TASK PROMPT
A faithful copy of the entries is required, with no images in it.
>>
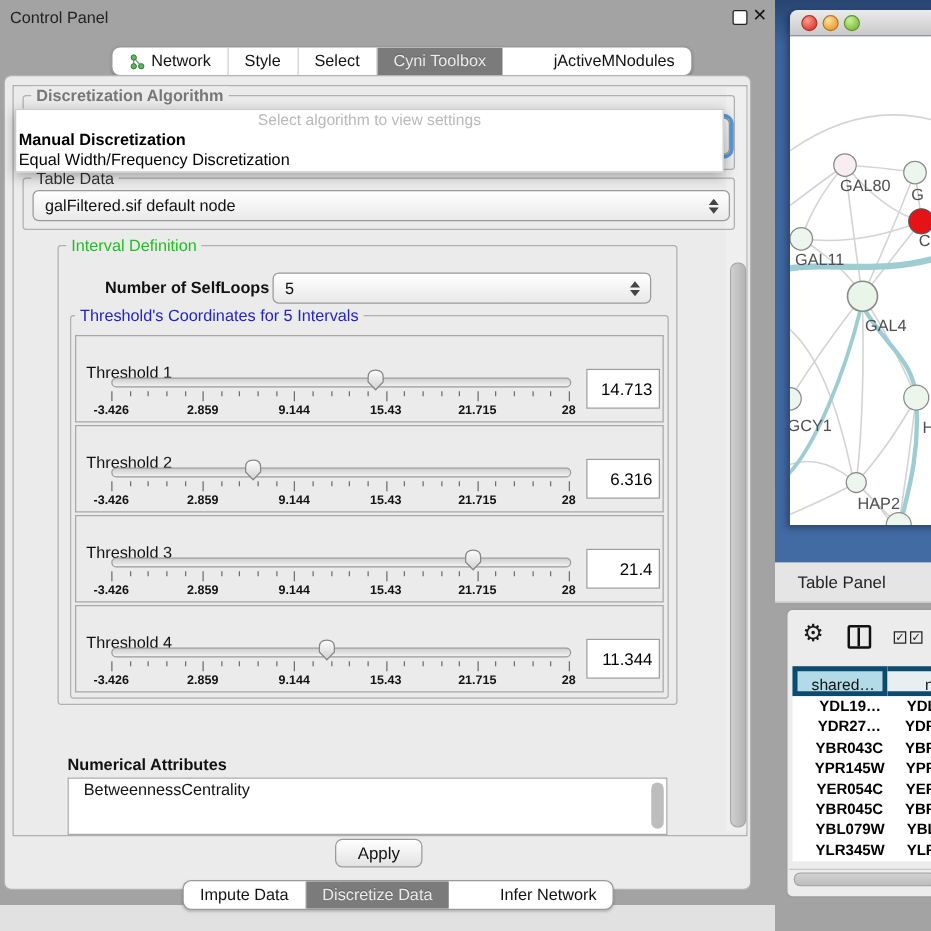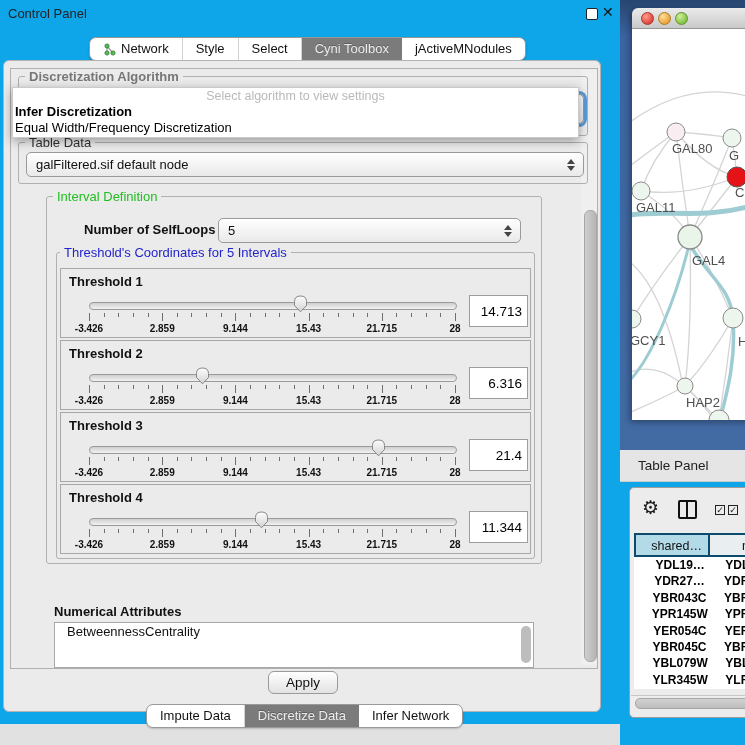--- a/index.html
+++ b/index.html
@@ -3,7 +3,7 @@
 <meta charset="utf-8">
 <style>
   html,body{margin:0;padding:0;}
-  #root{position:relative;width:745px;height:745px;background:#0ea5e9;overflow:hidden;
+  #root{position:relative;width:745px;height:745px;background:#a3a3a3;overflow:hidden;
         font-family:"Liberation Sans","DejaVu Sans",sans-serif;color:#111;}
   .abs{position:absolute;}
   

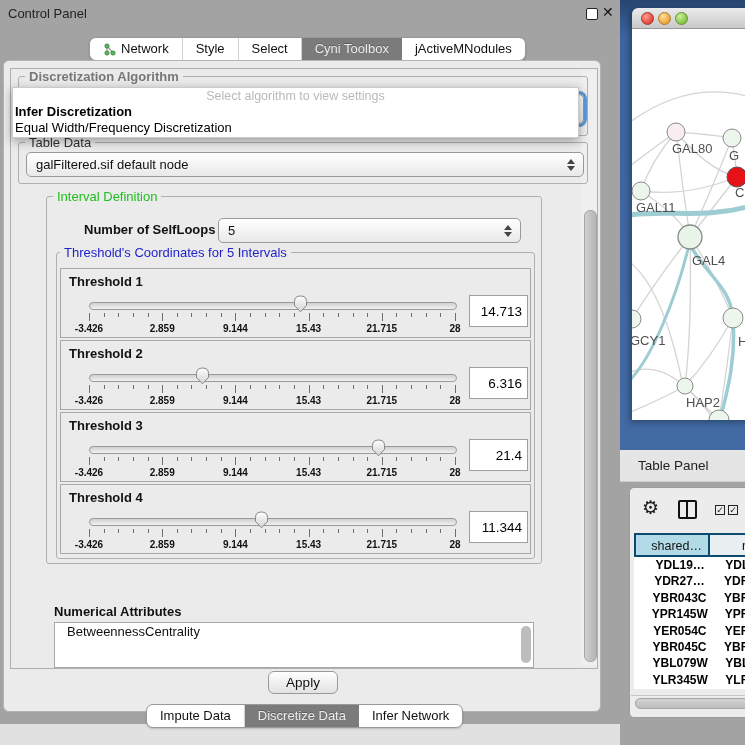--- a/index.html
+++ b/index.html
@@ -15,7 +15,7 @@
             overflow:hidden;height:22px;box-shadow:0 1px 2px rgba(0,0,0,.18);}
   .tab{padding:0 13px;font-size:13px;line-height:22px;color:#111;display:flex;align-items:center;gap:5px;
        border-right:1px solid #d2d2d2;white-space:nowrap;}
-  .tab:last-child{border-right:none;}
+  .tab:last-child{border-right:none;margin-left:28px;}
   .tab.active{background:#7b7b7b;color:#ececec;border-right:none;text-shadow:0 -1px 0 rgba(0,0,0,.25);}
   #top-tabs{left:89px;top:37px;justify-content:space-between;}
   #bottom-tabs{left:146px;top:704px;}

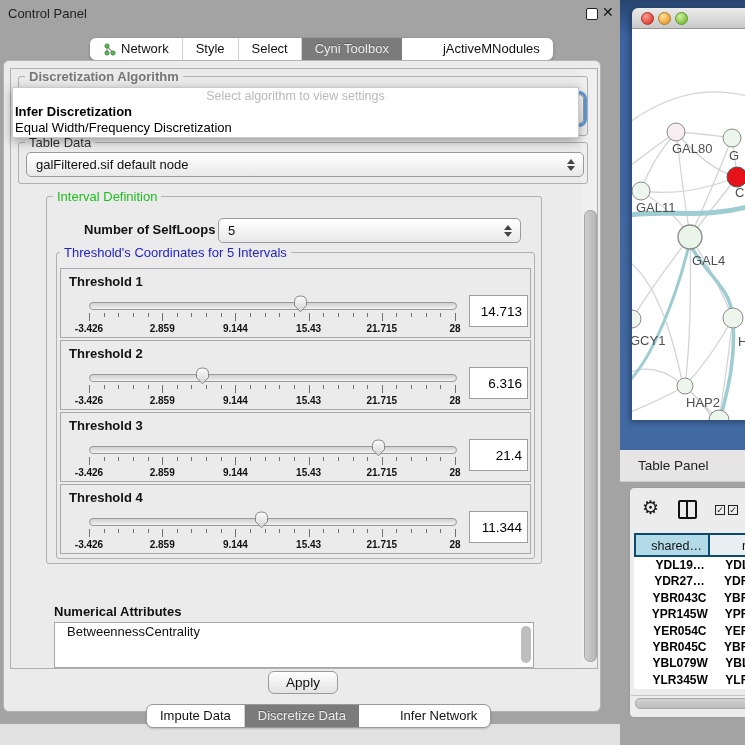--- a/index.html
+++ b/index.html
@@ -157,7 +157,7 @@
   <div class="abs" id="popup">
     <div id="popup-hint">Select algorithm to view settings</div>
     <div id="popup-opts">
-        <div class="popup-opt sel">Infer Discretization</div>
+        <div class="popup-opt sel">Manual Discretization</div>
         <div class="popup-opt">Equal Width/Frequency Discretization</div>
       </div>
   </div>

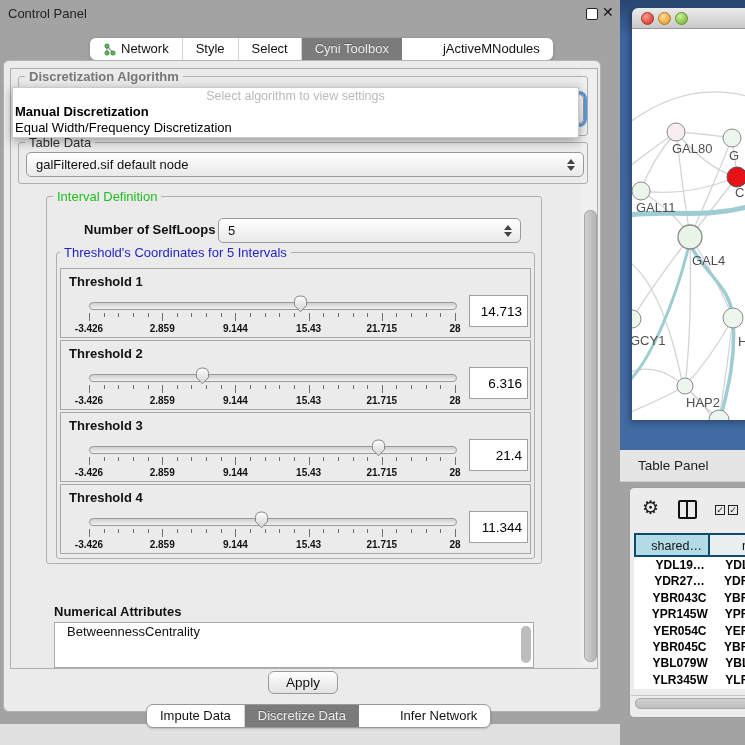--- a/index.html
+++ b/index.html
@@ -49,7 +49,7 @@
   .popup-opt.sel{font-weight:bold;}
   
   .th-panel{position:absolute;left:60px;width:469px;height:68px;border:1px solid #a8a8a8;background:#ebebeb;}
-  .th-label{position:absolute;left:8px;top:5px;font-size:13px;font-weight:bold;}
+  .th-label{position:absolute;left:8px;top:21px;font-size:13px;font-weight:normal;}
   .track{position:absolute;left:28px;top:33px;width:366px;height:6px;border:1px solid #9a9a9a;border-radius:4px;
          background:linear-gradient(#cfcfcf,#f2f2f2);}
   .thumb{position:absolute;top:26px;z-index:2;}

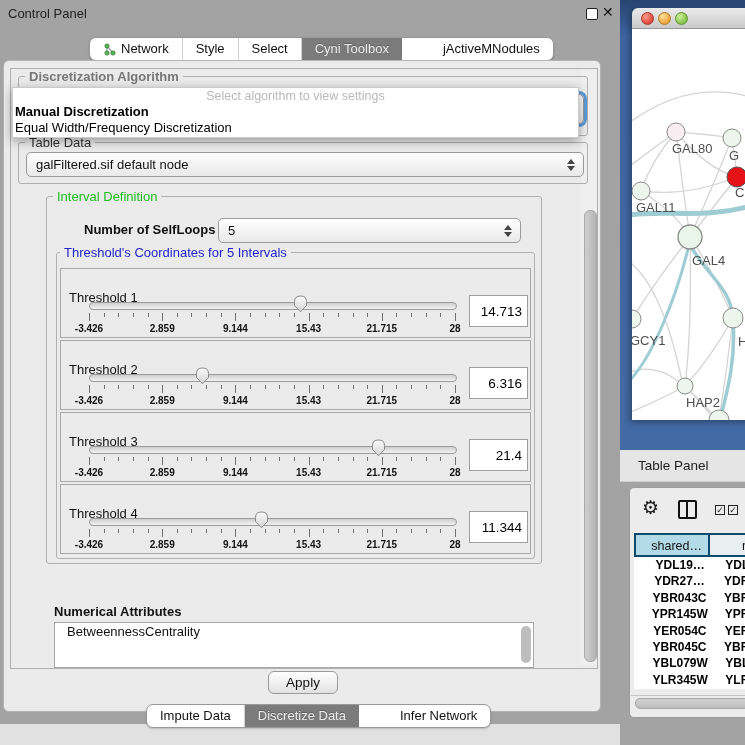--- a/index.html
+++ b/index.html
@@ -93,7 +93,7 @@
          color:#222;text-align:center;}
   #cb1{left:85px;} #cb2{left:98px;}
   #tp-header{position:absolute;left:4px;top:45px;height:24px;display:flex;}
-  .hcell{border:2px solid #0c4a6e;font-size:12.5px;line-height:23px;box-sizing:border-box;}
+  .hcell{border:4px solid #0c4a6e;font-size:12.5px;line-height:23px;box-sizing:border-box;}
   #hcell-1{width:76px;background:#b3dbe7;text-align:right;padding-right:6px;}
   #hcell-2{width:50px;background:#e9eef0;border-left:none;text-align:right;padding-right:2px;}
   #tp-rows{position:absolute;left:4px;top:69px;width:122px;height:132px;background:#fff;overflow:hidden;}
<<
SOLUTION FOR THIS PROBLEM
--- a/index.html
+++ b/index.html
@@ -3,7 +3,7 @@
 <meta charset="utf-8">
 <style>
   html,body{margin:0;padding:0;}
-  #root{position:relative;width:745px;height:745px;background:#0ea5e9;overflow:hidden;
+  #root{position:relative;width:745px;height:745px;background:#a3a3a3;overflow:hidden;
         font-family:"Liberation Sans","DejaVu Sans",sans-serif;color:#111;}
   .abs{position:absolute;}
   

--- a/index.html
+++ b/index.html
@@ -15,7 +15,7 @@
             overflow:hidden;height:22px;box-shadow:0 1px 2px rgba(0,0,0,.18);}
   .tab{padding:0 13px;font-size:13px;line-height:22px;color:#111;display:flex;align-items:center;gap:5px;
        border-right:1px solid #d2d2d2;white-space:nowrap;}
-  .tab:last-child{border-right:none;}
+  .tab:last-child{border-right:none;margin-left:28px;}
   .tab.active{background:#7b7b7b;color:#ececec;border-right:none;text-shadow:0 -1px 0 rgba(0,0,0,.25);}
   #top-tabs{left:89px;top:37px;justify-content:space-between;}
   #bottom-tabs{left:146px;top:704px;}

--- a/index.html
+++ b/index.html
@@ -157,7 +157,7 @@
   <div class="abs" id="popup">
     <div id="popup-hint">Select algorithm to view settings</div>
     <div id="popup-opts">
-        <div class="popup-opt sel">Infer Discretization</div>
+        <div class="popup-opt sel">Manual Discretization</div>
         <div class="popup-opt">Equal Width/Frequency Discretization</div>
       </div>
   </div>

--- a/index.html
+++ b/index.html
@@ -49,7 +49,7 @@
   .popup-opt.sel{font-weight:bold;}
   
   .th-panel{position:absolute;left:60px;width:469px;height:68px;border:1px solid #a8a8a8;background:#ebebeb;}
-  .th-label{position:absolute;left:8px;top:5px;font-size:13px;font-weight:bold;}
+  .th-label{position:absolute;left:8px;top:21px;font-size:13px;font-weight:normal;}
   .track{position:absolute;left:28px;top:33px;width:366px;height:6px;border:1px solid #9a9a9a;border-radius:4px;
          background:linear-gradient(#cfcfcf,#f2f2f2);}
   .thumb{position:absolute;top:26px;z-index:2;}

--- a/index.html
+++ b/index.html
@@ -93,7 +93,7 @@
          color:#222;text-align:center;}
   #cb1{left:85px;} #cb2{left:98px;}
   #tp-header{position:absolute;left:4px;top:45px;height:24px;display:flex;}
-  .hcell{border:2px solid #0c4a6e;font-size:12.5px;line-height:23px;box-sizing:border-box;}
+  .hcell{border:4px solid #0c4a6e;font-size:12.5px;line-height:23px;box-sizing:border-box;}
   #hcell-1{width:76px;background:#b3dbe7;text-align:right;padding-right:6px;}
   #hcell-2{width:50px;background:#e9eef0;border-left:none;text-align:right;padding-right:2px;}
   #tp-rows{position:absolute;left:4px;top:69px;width:122px;height:132px;background:#fff;overflow:hidden;}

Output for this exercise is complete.